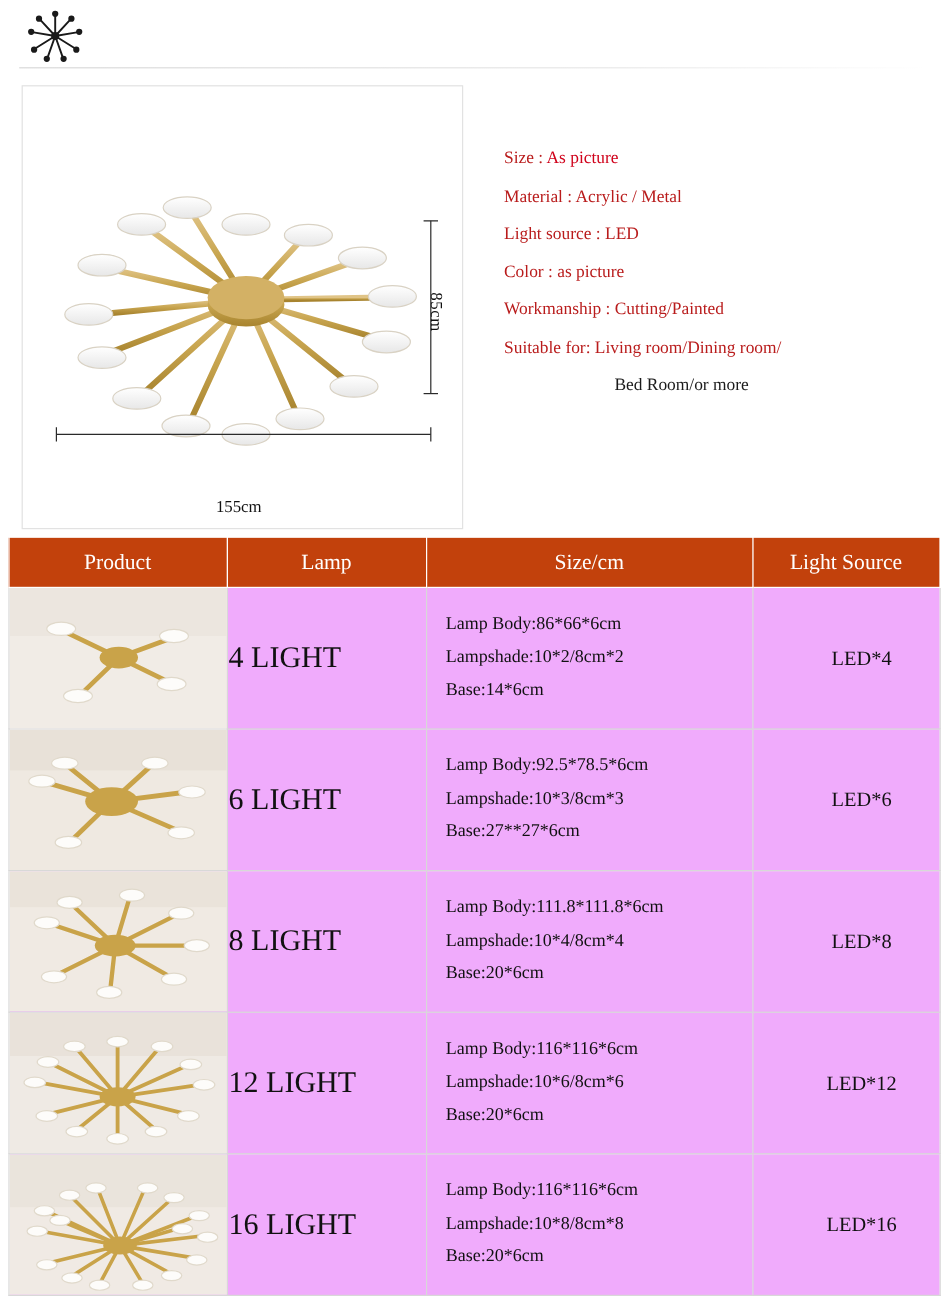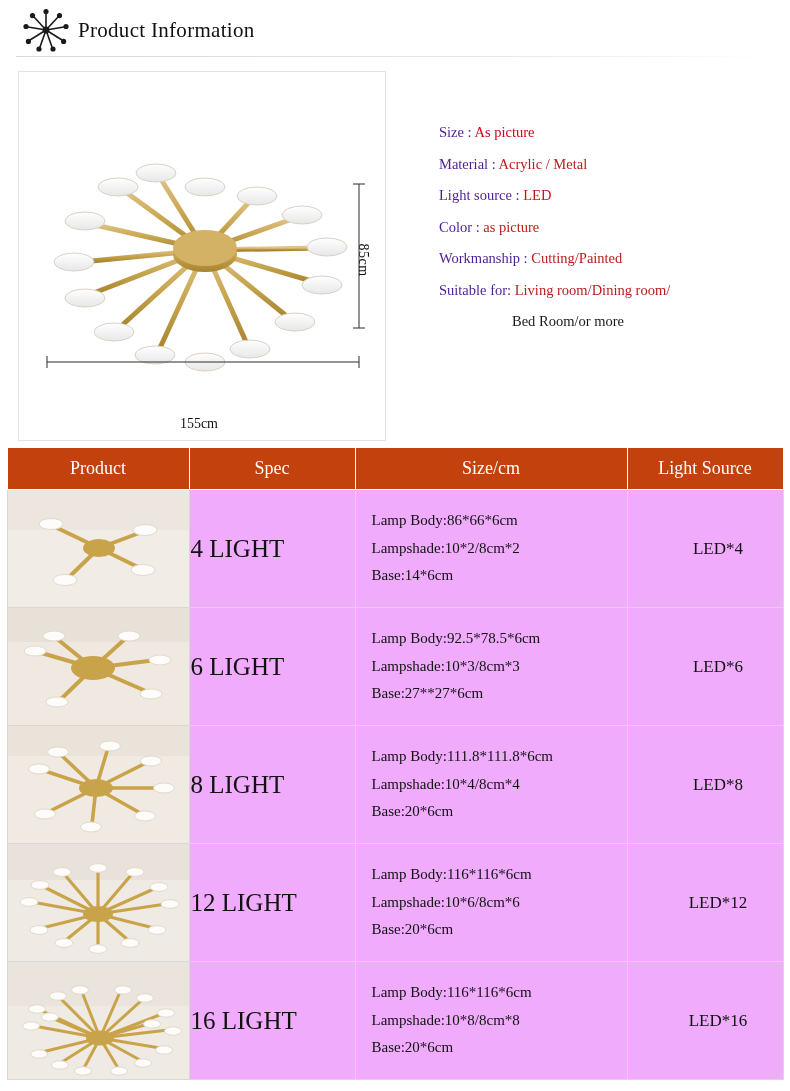--- a/index.html
+++ b/index.html
@@ -190,7 +190,6 @@
         </g>
       </svg>
     </div>
-    <div class="header-title">Product Information</div>
   </div>
   <div class="header-rule"></div>
 

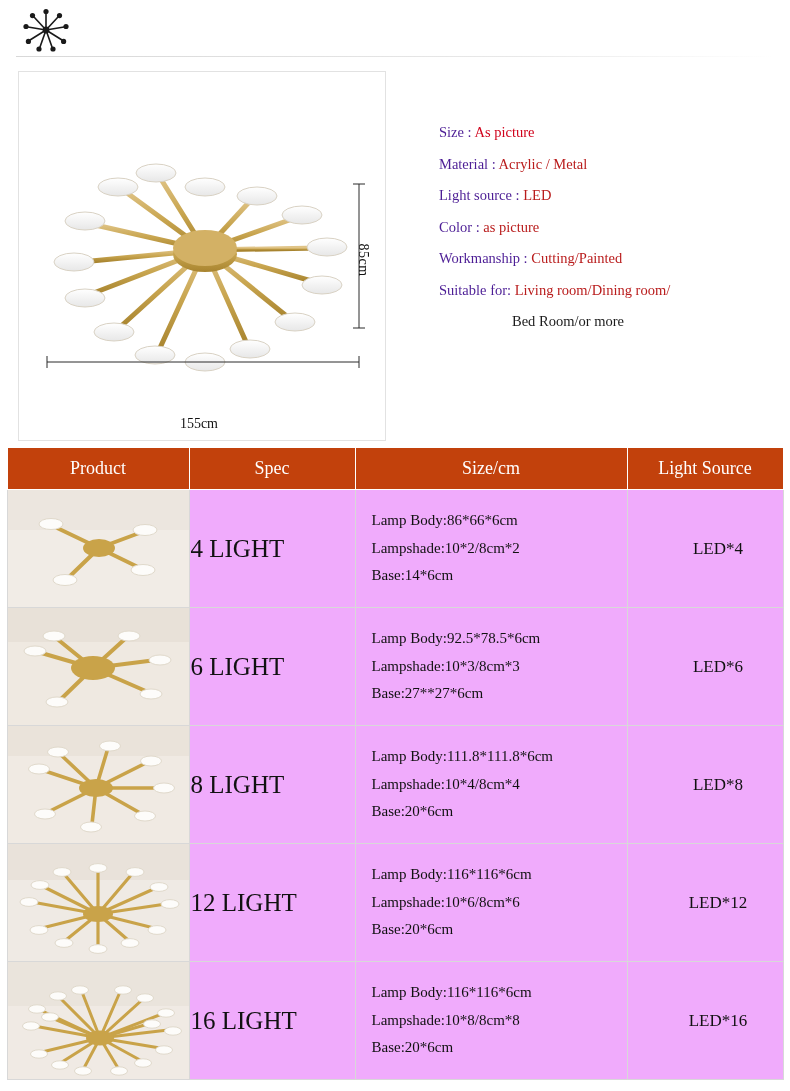--- a/index.html
+++ b/index.html
@@ -92,7 +92,7 @@
     margin-bottom: 17px;
     white-space: nowrap;
   }
-  .spec-row .lbl { color: #4c1d95; margin-left: 19px; }
+  .spec-row .lbl { color: #b91c1c; }
   .spec-row .val { color: #b91c1c; }
   .spec-row .val.red { color: #d0021b; }
   .spec-indent { padding-left: 92px; margin-bottom: 20px; }

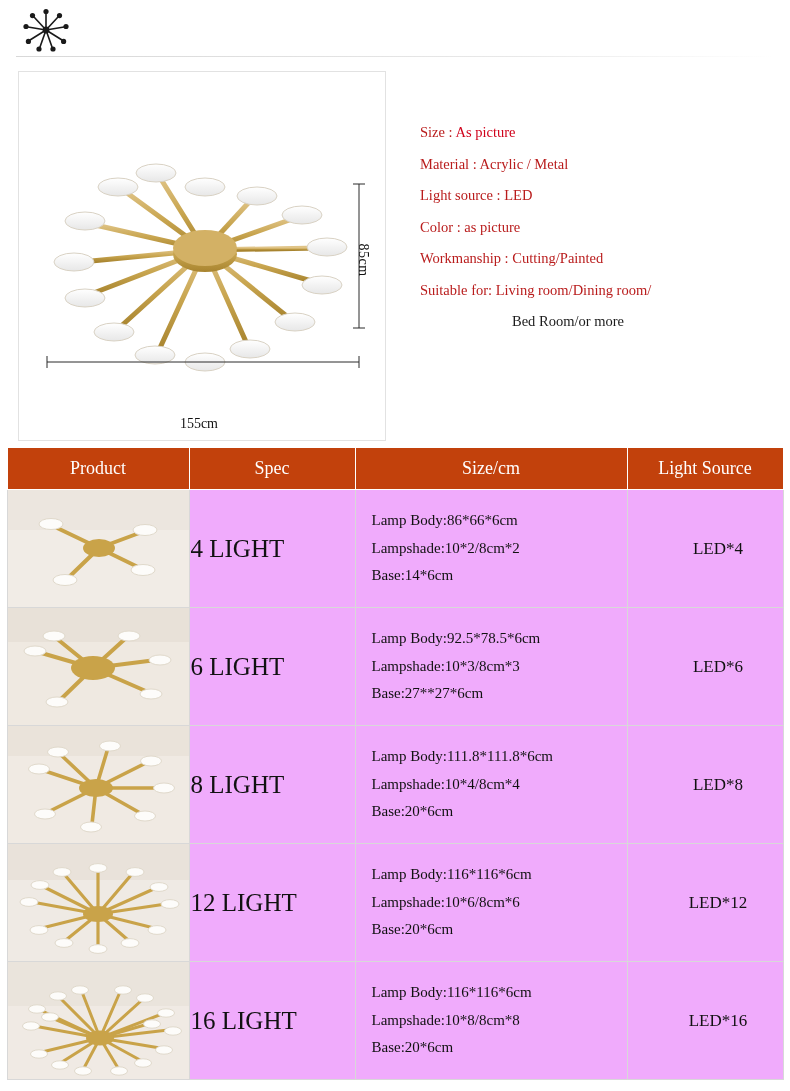--- a/index.html
+++ b/index.html
@@ -304,7 +304,7 @@
     <thead>
       <tr>
         <th>Product</th>
-        <th>Spec</th>
+        <th>Lamp</th>
         <th>Size/cm</th>
         <th>Light Source</th>
       </tr>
--
→ ACTIVITY
Return the listing above in full and without alteration, excluding its pictures.

→ SOLUTION FOR THIS EXERCISE
--- a/index.html
+++ b/index.html
@@ -190,7 +190,6 @@
         </g>
       </svg>
     </div>
-    <div class="header-title">Product Information</div>
   </div>
   <div class="header-rule"></div>
 

--- a/index.html
+++ b/index.html
@@ -92,7 +92,7 @@
     margin-bottom: 17px;
     white-space: nowrap;
   }
-  .spec-row .lbl { color: #4c1d95; margin-left: 19px; }
+  .spec-row .lbl { color: #b91c1c; }
   .spec-row .val { color: #b91c1c; }
   .spec-row .val.red { color: #d0021b; }
   .spec-indent { padding-left: 92px; margin-bottom: 20px; }

--- a/index.html
+++ b/index.html
@@ -304,7 +304,7 @@
     <thead>
       <tr>
         <th>Product</th>
-        <th>Spec</th>
+        <th>Lamp</th>
         <th>Size/cm</th>
         <th>Light Source</th>
       </tr>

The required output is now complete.